# Looking for screens.



## alex21 (Aug 6, 2007)

Hello,

I am trying to modify some containers i have so that they can be more appropriate for taking care of mantis. I plan on getting different kinds of flower mantis (#9 and orchid)

I am looking for screens. I have some pictures that I will upload so that you can see what I am looking for. I was able to get some aluminum screens, but they are already attached to some tops. So i had to remove them so that I can glue them to a container that I modified, of which I will upload so that you can see it.

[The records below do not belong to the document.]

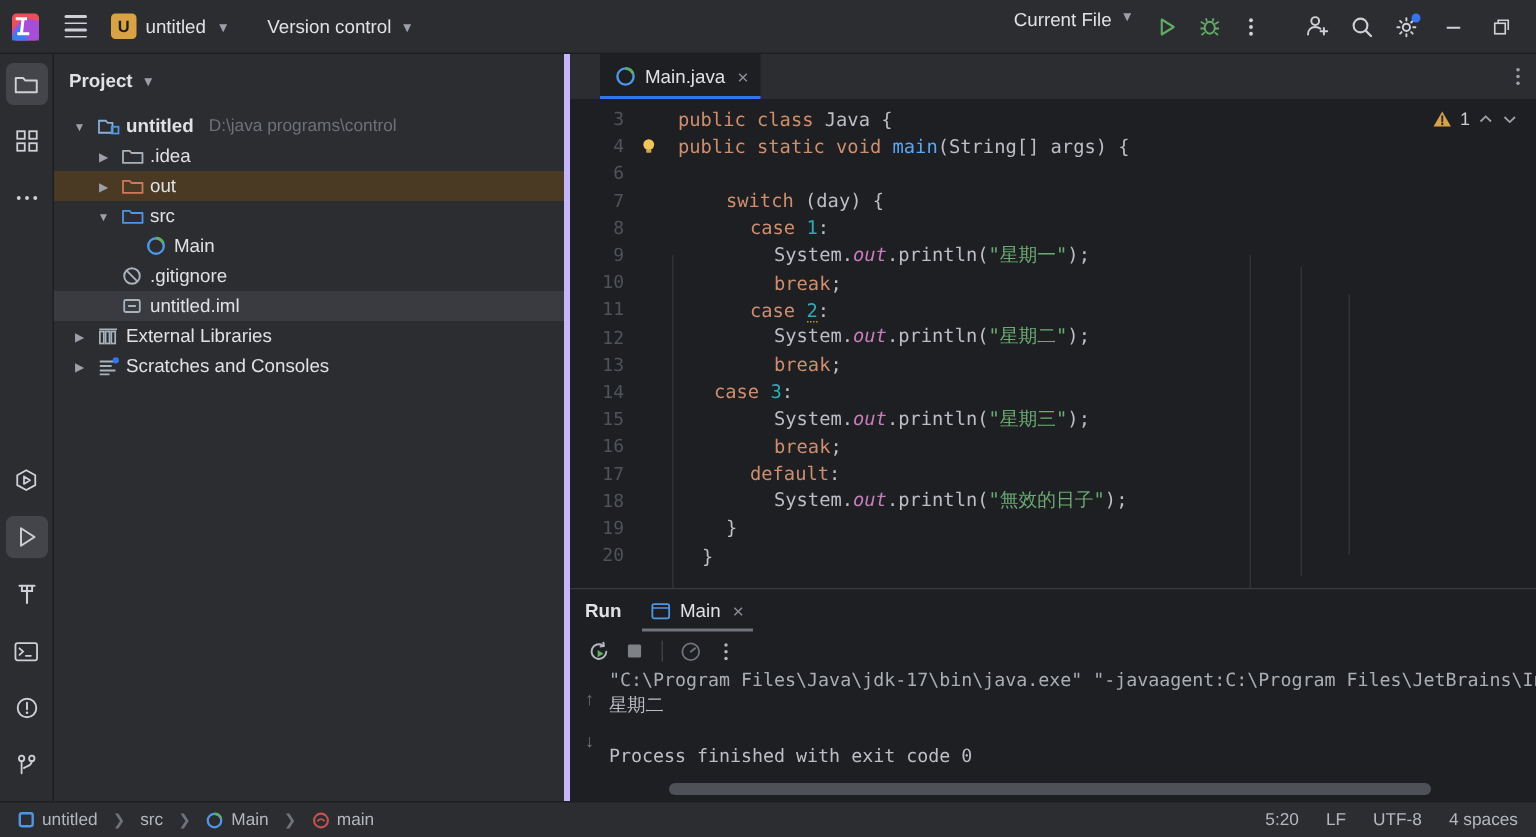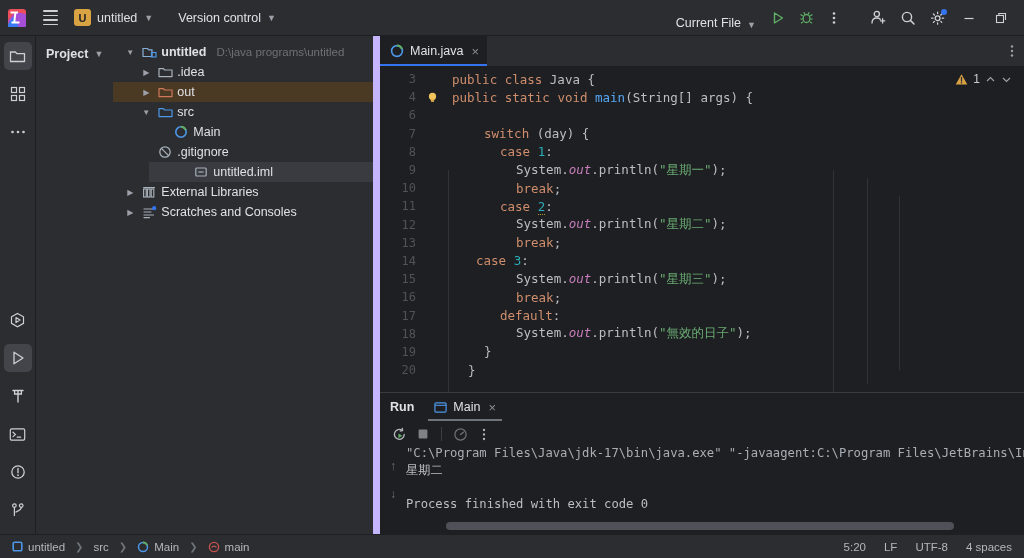--- a/index.html
+++ b/index.html
@@ -41,7 +41,7 @@
   .vcs-chip { display:flex; align-items:center; gap:5px; height:24px; padding:0 8px; border-radius:4px; margin-left:10px; }
   .tb-spacer { flex: 1 1 auto; }
   .runconf {
-    display: flex; align-items: flex-end; gap: 5px; height: 24px; padding: 0 8px; border-radius: 4px;
+    display: flex; align-items: flex-start; gap: 5px; height: 24px; padding: 0 8px; border-radius: 4px;
   }
   .tb-right { display: flex; align-items: center; gap: 2px; }
   .tb-gap { width: 16px; }

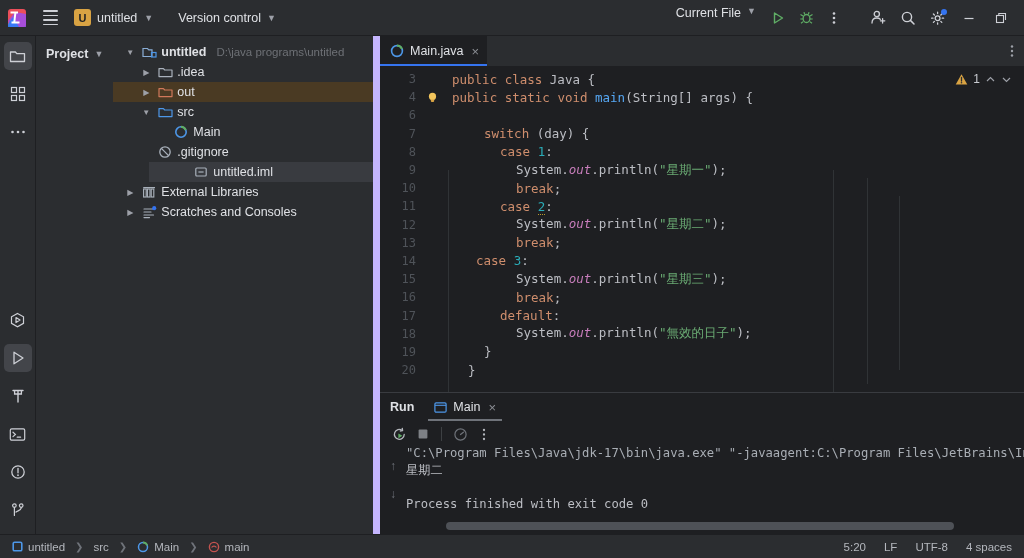--- a/index.html
+++ b/index.html
@@ -70,8 +70,8 @@
   
   .project-panel {
     width: 344px; flex: 0 0 344px; background: #2b2d30;
-    display: flex; min-height: 0;
-    border-right: 7px solid #c4b5fd;
+    display: flex; flex-direction: column; min-height: 0;
+    border-right: 4px solid #c4b5fd;
   }
   .panel-head {
     height: 28px; flex: 0 0 28px; display: flex; align-items: center;

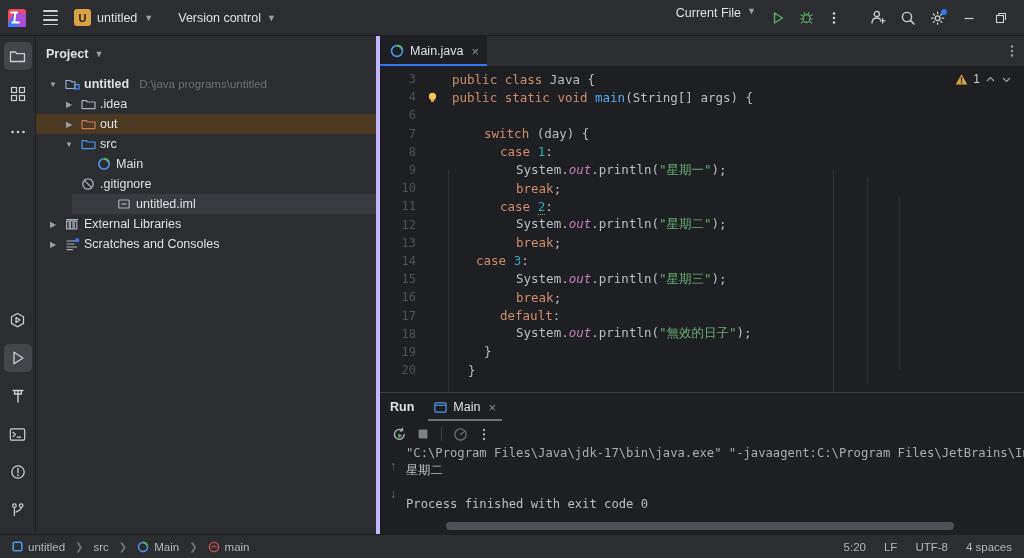--- a/index.html
+++ b/index.html
@@ -103,7 +103,7 @@
   }
   .etab {
     display: flex; align-items: center; gap: 6px; padding: 0 8px 0 10px;
-    font-size: 12.5px; color: #dfe1e5; position: relative; background: #1e1f22;
+    font-size: 12.5px; color: #dfe1e5; position: relative; background: #1e1f22; margin-left: 20px;
   }
   .etab::after {
     content: ""; position: absolute; left: 0; right: 0; bottom: 0; height: 2px; background: #3574f0;

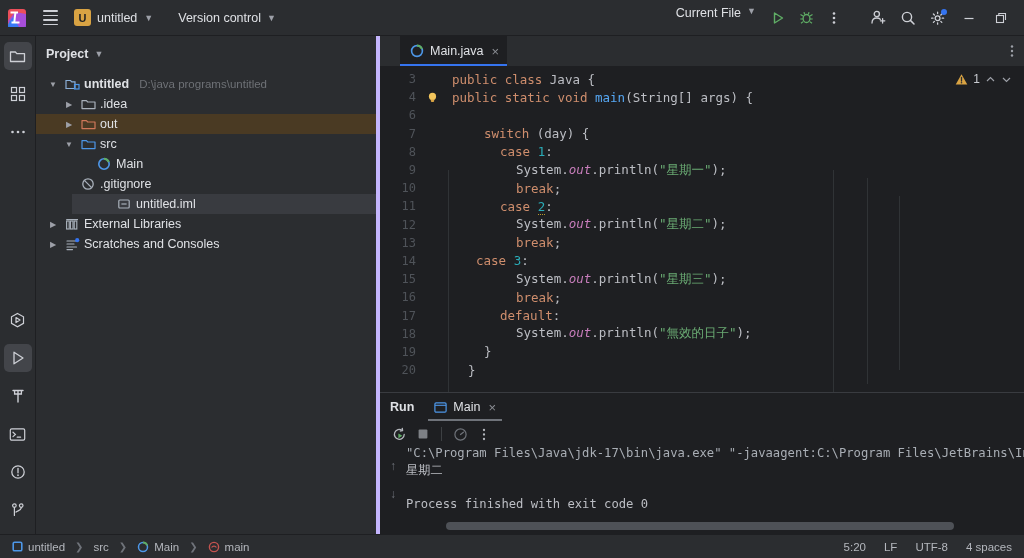--- a/index.html
+++ b/index.html
@@ -401,7 +401,7 @@
               </svg>
             </span>
             <span class="t-label bold">untitled</span>
-            <span class="t-path">D:\java programs\untitled</span>
+            <span class="t-path">D:\java programs\control</span>
           </div>
           <div class="tree-row" style="padding-left: 26px;">
             <span class="arrow">▶</span>

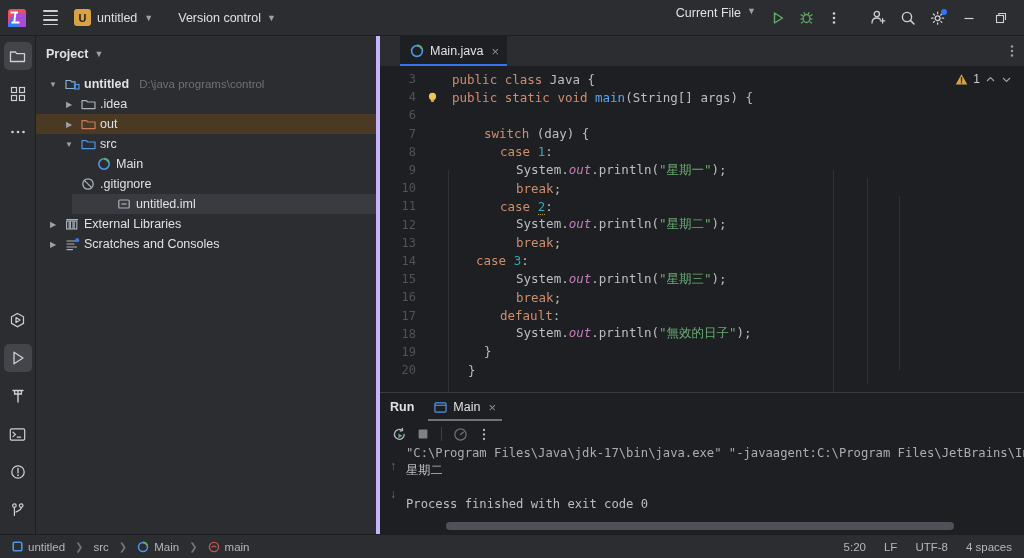--- a/index.html
+++ b/index.html
@@ -84,7 +84,7 @@
     padding-right: 6px; white-space: nowrap; color: #dfe1e5;
   }
   .tree-row.sel-orange { background: #4a3a23; }
-  .tree-row.sel-gray { background: #393b40; margin-left: 36px; }
+  .tree-row.sel-gray { background: #393b40; }
   .arrow {
     width: 14px; text-align: center; font-size: 8px; color: #9da0a8; flex: 0 0 14px;
   }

What i need help in is getting screens..different kinds of screens. I need good screens that will provide for good ventillation for my mantis and also be good for keeping in the small feeder insects (fruit flies).

ok..as of writing this message..i can't upload the pictures. i don't see the uption for uploading them to this board from my computer.

anyways, please email me at [email protected] if you can help me out.

Thanks


----------



## pak-40 (Aug 6, 2007)

Wal Mart, Home Depot, Lowes, etc...sell rolls of vinyl mosquito netting for about 6 bucks. It is more than you will ever need.

Wal Mart is back with the tools

Home Depot/Lowes is back with doors and windows.


----------



## Rick (Aug 6, 2007)

> Wal Mart, Home Depot, Lowes, etc...sell rolls of vinyl mosquito netting for about 6 bucks. It is more than you will ever need. Wal Mart is back with the tools
> 
> Home Depot/Lowes is back with doors and windows.


Yep.


----------



## OGIGA (Aug 7, 2007)

At the fabric section in WalMart, you can get a whole variety of screens. I found that the nylon sheets work quite well.


----------